• [Exercise description]: Your reply should be the entries, output word for word, with each picture omitted.

******

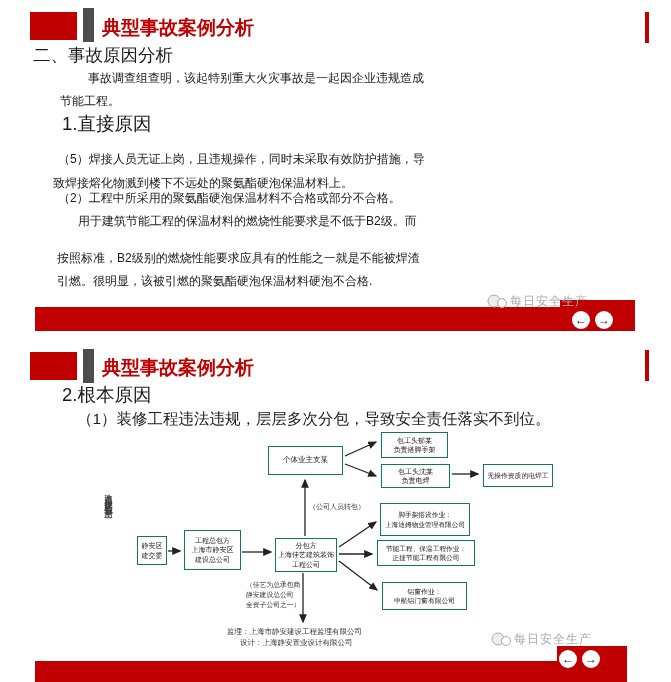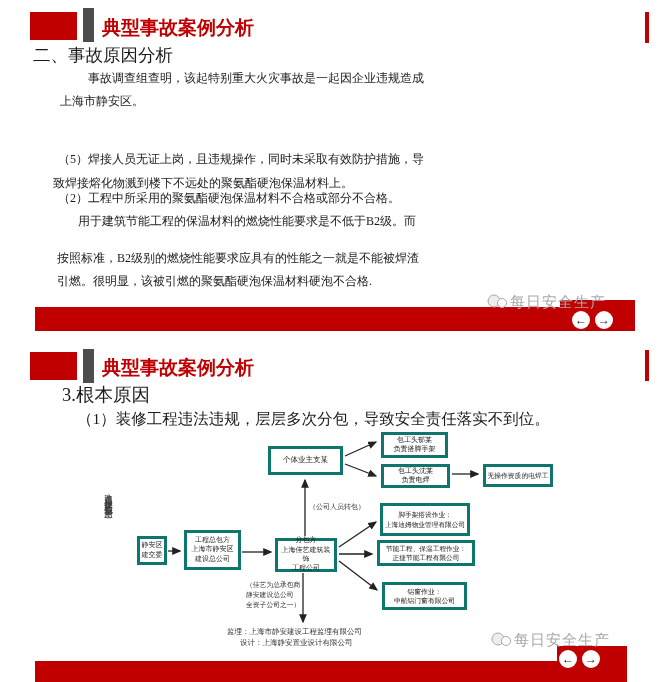"典型事故案例分析" #page { font-family: Liberation Serif, serif -> Liberation Sans, sans-serif }
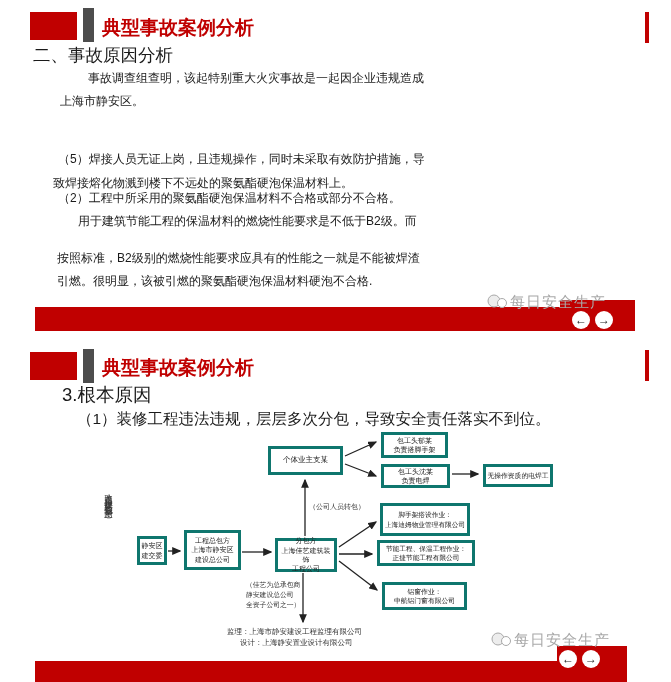"上海市静安区。" div.bline { text: 上海市静安区 -> 节能工程 }
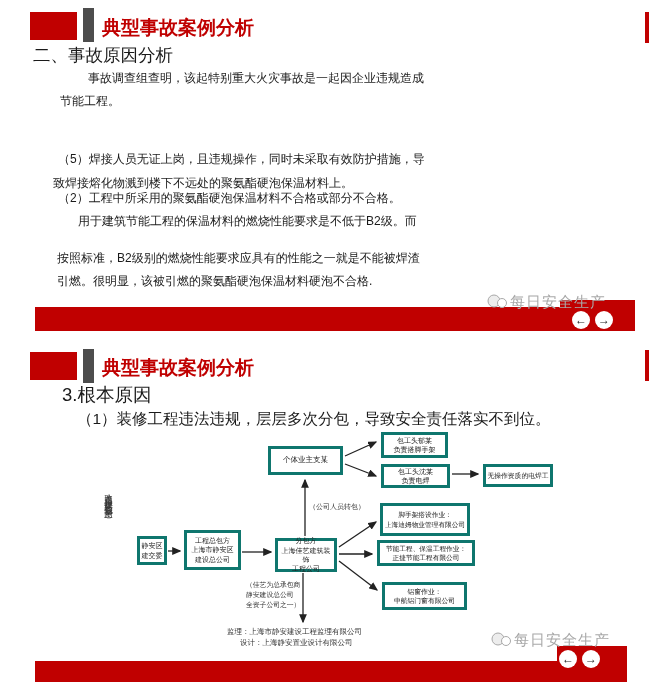"1.直接原因" div.bline { html: none -> <div>1.直接原因</div> }
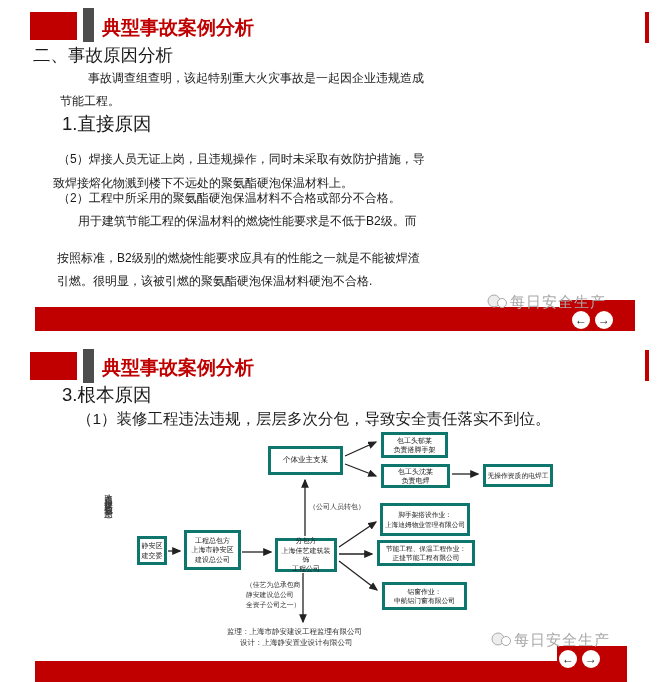"每日安全生产" .wmark { font-size: 15px -> 12px }
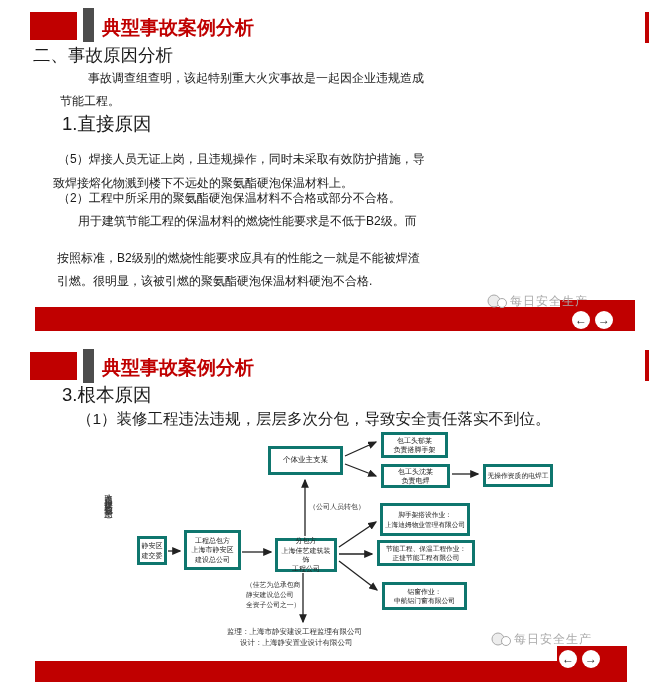"3.根本原因" div.bline { text: 3 -> 2 }
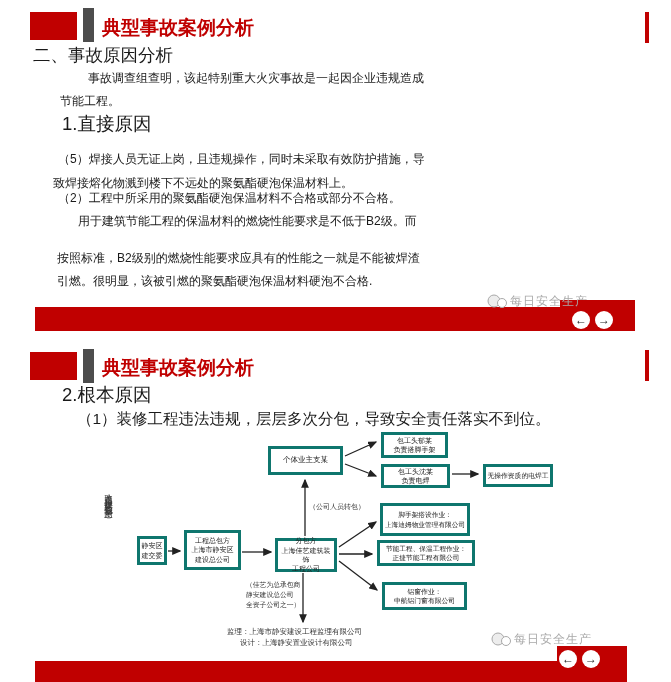"个体业主支某" .dbox { border: 3px solid #0f766e -> 1px solid #0f766e }
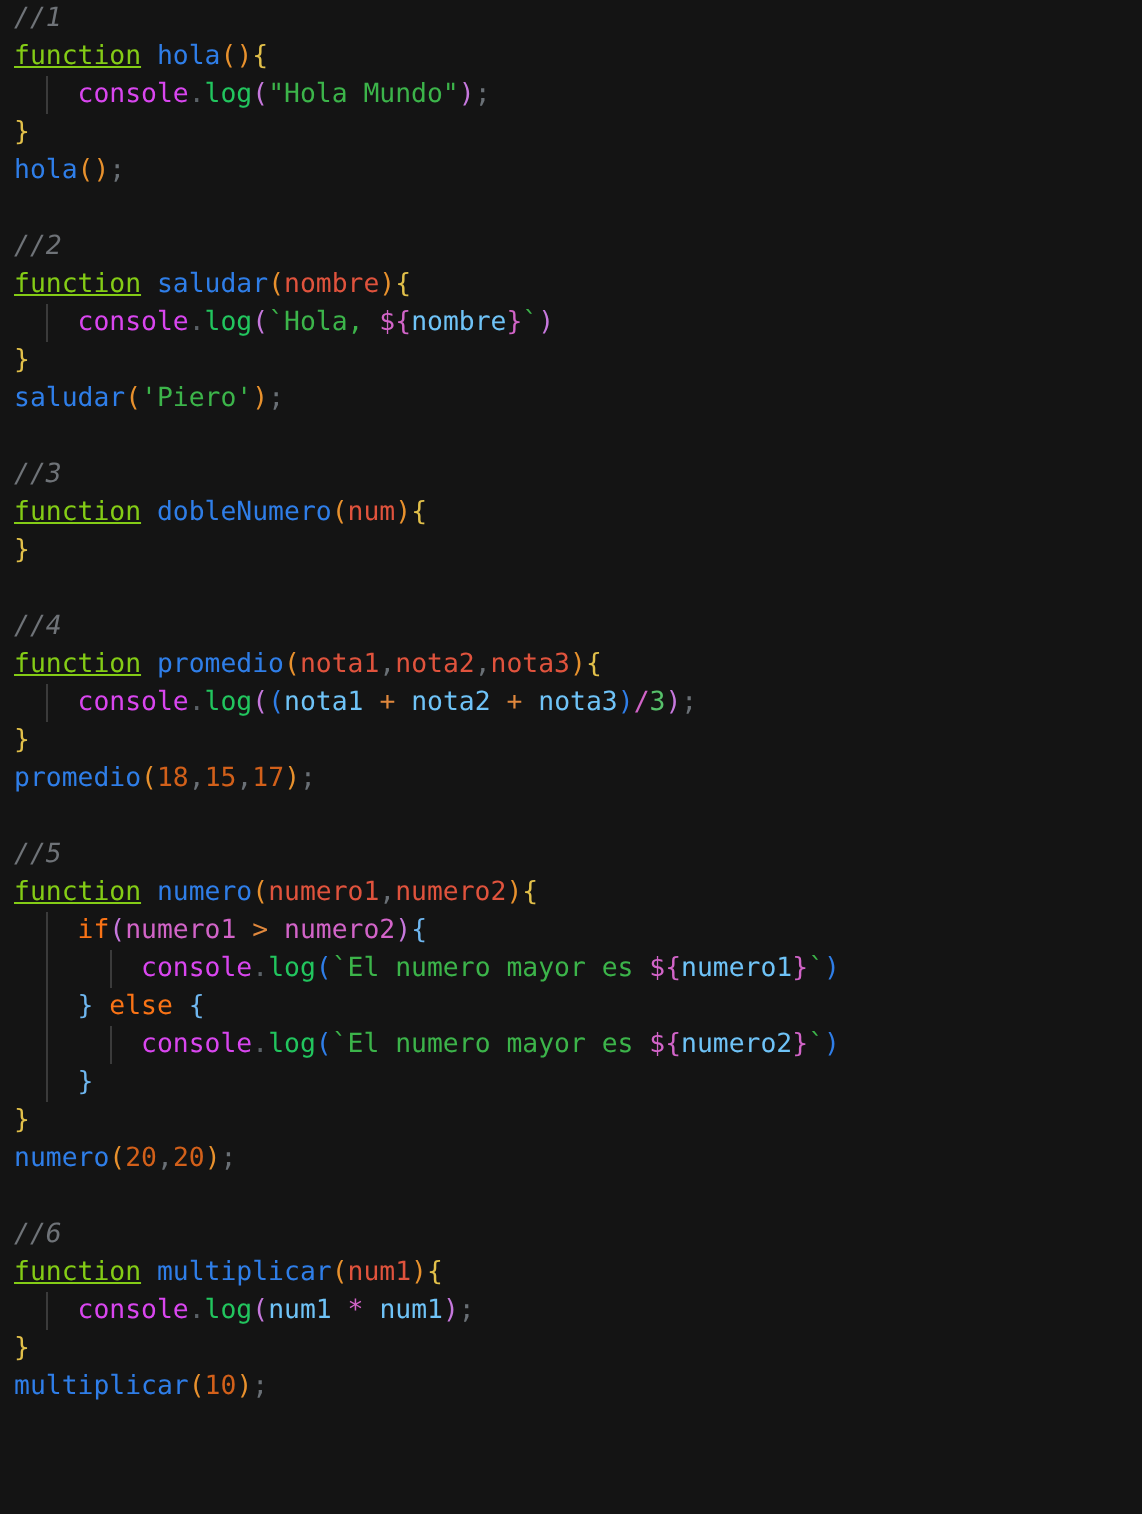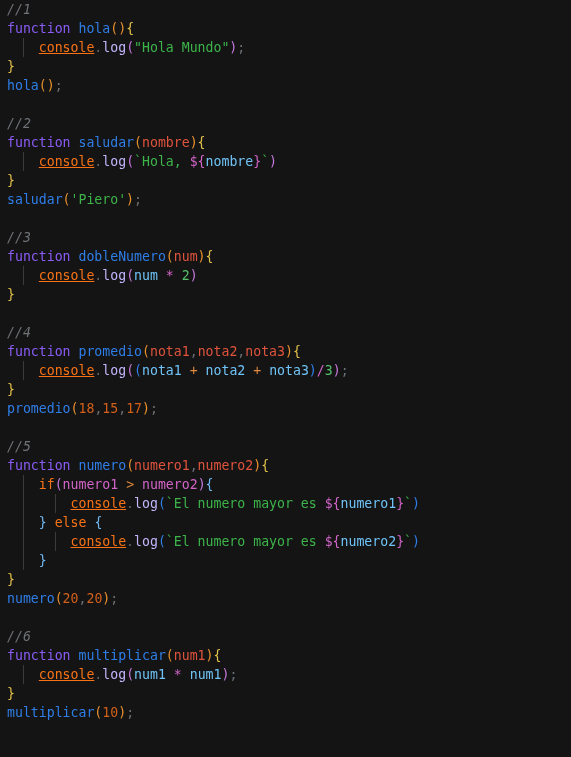"function" .kw { color: #8b5cf6 -> #84cc16; text-decoration: none -> underline }
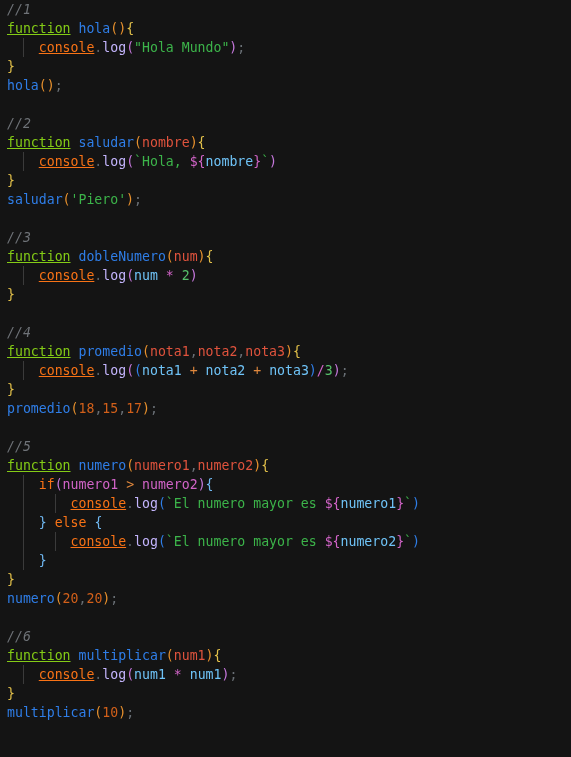"console" .obj { color: #f97316 -> #d946ef; text-decoration: underline -> none }
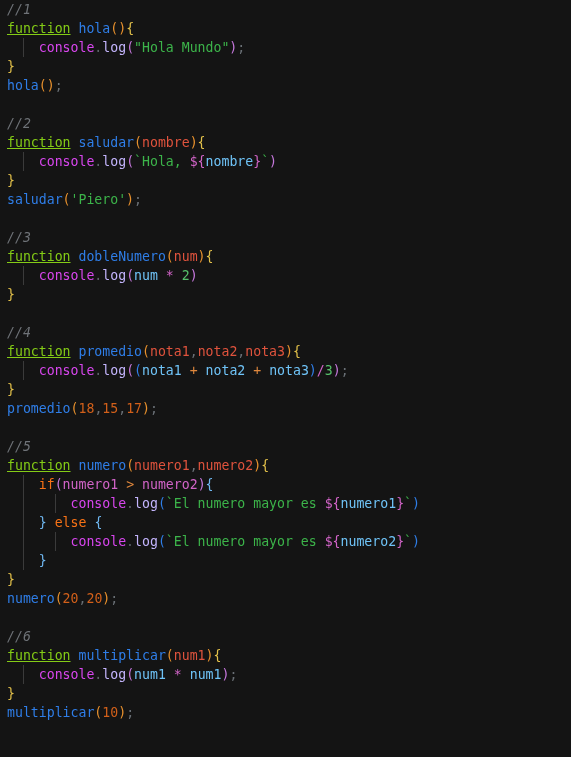"log" .mth { color: #c4b5fd -> #22c55e }
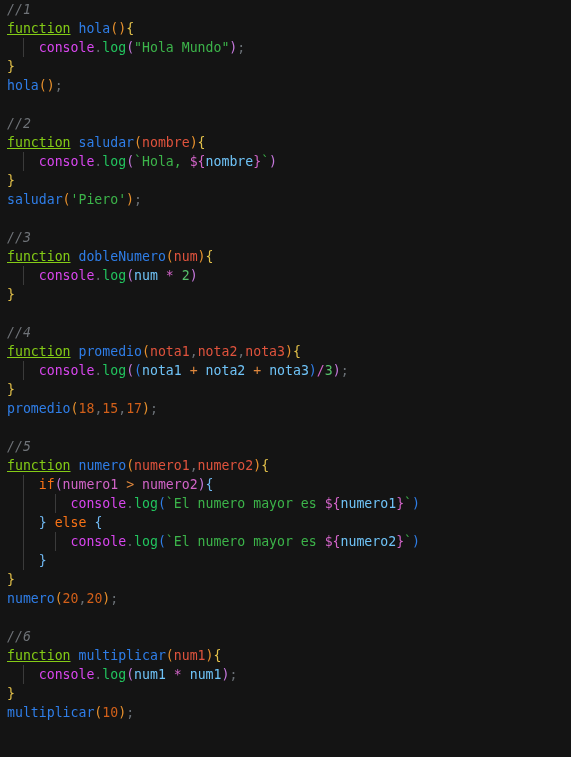"console.log(num * 2)" div.line { html: <div><span></span> <span>console</span><span>.</span><span>log</span><span>(</span><span>num</span> <span>*</span> <span>2</span><span>)</span></div> -> none }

******

• [Result]:
"典型事故案例分析" #page { font-family: Liberation Serif, serif -> Liberation Sans, sans-serif }
"上海市静安区。" div.bline { text: 上海市静安区 -> 节能工程 }
"1.直接原因" div.bline { html: none -> <div>1.直接原因</div> }
"每日安全生产" .wmark { font-size: 15px -> 12px }
"3.根本原因" div.bline { text: 3 -> 2 }
"个体业主支某" .dbox { border: 3px solid #0f766e -> 1px solid #0f766e }
"function" .kw { color: #8b5cf6 -> #84cc16; text-decoration: none -> underline }
"console" .obj { color: #f97316 -> #d946ef; text-decoration: underline -> none }
"log" .mth { color: #c4b5fd -> #22c55e }
"console.log(num * 2)" div.line { html: <div><span></span> <span>console</span><span>.</span><span>log</span><span>(</span><span>num</span> <span>*</span> <span>2</span><span>)</span></div> -> none }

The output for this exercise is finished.